Whole document tree
    

Whole document tree

Scripting Languages

2 Scripting Languages

SWIG is all about using scripting languages with C/C++ to make flexible applications. This chapter provides a brief overview of several concepts and important aspects of this interface. Many of SWIG's potential users may not have considered using a scripting language before, so I hope that this chapter can provide a little motivation.

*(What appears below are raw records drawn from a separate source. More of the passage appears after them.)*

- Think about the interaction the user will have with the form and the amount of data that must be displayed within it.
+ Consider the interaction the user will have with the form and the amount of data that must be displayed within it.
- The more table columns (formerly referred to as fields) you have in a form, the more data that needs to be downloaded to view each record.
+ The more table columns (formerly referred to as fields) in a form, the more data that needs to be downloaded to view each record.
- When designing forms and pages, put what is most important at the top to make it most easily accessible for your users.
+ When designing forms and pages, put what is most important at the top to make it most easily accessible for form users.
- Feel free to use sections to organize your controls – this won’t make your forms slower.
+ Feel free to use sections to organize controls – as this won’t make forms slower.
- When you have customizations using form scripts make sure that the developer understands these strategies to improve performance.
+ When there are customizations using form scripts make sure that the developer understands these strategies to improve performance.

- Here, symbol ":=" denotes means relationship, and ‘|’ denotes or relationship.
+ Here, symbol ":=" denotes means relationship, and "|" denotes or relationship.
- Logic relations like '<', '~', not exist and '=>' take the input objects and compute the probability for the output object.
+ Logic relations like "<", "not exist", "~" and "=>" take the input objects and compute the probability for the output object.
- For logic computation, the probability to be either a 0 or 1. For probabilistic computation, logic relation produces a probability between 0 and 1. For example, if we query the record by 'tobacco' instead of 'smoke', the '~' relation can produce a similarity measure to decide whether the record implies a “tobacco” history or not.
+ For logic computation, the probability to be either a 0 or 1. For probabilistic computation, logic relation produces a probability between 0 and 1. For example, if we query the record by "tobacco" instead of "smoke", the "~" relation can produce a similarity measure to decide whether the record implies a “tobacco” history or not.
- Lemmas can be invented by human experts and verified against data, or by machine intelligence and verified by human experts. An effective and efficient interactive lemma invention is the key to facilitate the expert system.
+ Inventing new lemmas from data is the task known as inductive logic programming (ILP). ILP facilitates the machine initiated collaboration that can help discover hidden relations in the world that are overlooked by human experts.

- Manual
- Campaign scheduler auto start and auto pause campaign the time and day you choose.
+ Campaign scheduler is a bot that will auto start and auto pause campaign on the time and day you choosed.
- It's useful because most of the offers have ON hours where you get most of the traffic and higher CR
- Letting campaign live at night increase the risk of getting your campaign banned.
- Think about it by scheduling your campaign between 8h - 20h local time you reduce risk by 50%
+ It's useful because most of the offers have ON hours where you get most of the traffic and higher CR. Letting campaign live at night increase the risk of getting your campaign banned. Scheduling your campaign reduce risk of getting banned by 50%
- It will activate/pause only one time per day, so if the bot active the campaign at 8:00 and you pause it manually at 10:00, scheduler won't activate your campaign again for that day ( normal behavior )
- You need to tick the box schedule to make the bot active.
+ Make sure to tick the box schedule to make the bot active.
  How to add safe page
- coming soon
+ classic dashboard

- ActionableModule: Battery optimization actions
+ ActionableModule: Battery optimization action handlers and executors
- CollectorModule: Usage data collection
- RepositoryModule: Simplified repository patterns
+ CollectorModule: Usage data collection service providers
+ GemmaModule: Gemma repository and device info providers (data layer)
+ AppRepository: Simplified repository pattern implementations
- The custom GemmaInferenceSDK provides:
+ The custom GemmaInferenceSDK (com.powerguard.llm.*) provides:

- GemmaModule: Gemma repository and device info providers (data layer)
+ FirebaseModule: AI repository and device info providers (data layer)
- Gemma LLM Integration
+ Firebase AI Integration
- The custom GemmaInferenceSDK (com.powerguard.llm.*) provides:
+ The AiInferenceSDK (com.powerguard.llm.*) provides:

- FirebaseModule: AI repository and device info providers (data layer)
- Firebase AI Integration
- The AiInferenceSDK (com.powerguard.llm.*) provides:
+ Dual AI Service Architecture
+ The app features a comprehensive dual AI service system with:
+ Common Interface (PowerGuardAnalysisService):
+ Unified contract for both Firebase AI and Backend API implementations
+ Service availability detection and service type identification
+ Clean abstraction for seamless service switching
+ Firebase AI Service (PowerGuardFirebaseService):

The two language view of the world

By developing SWIG, I am trying to build systems that are loosely structured as follows :

A real application might look more like this :

In either case, we are interested in controlling a C/C++ program with a scripting language interface. Our interface may be for a small group of functions or a large collection of C libraries for performing a variety of tasks. In this model, C functions are turned into commands. To control the program, the user now types these commands or writes scripts to perform a particular operation. If you have used commercial packages such as MATLAB or IDL, it is a very similar model--you execute commands and write scripts, yet most of the underlying functionality is still written in C or Fortran for performance.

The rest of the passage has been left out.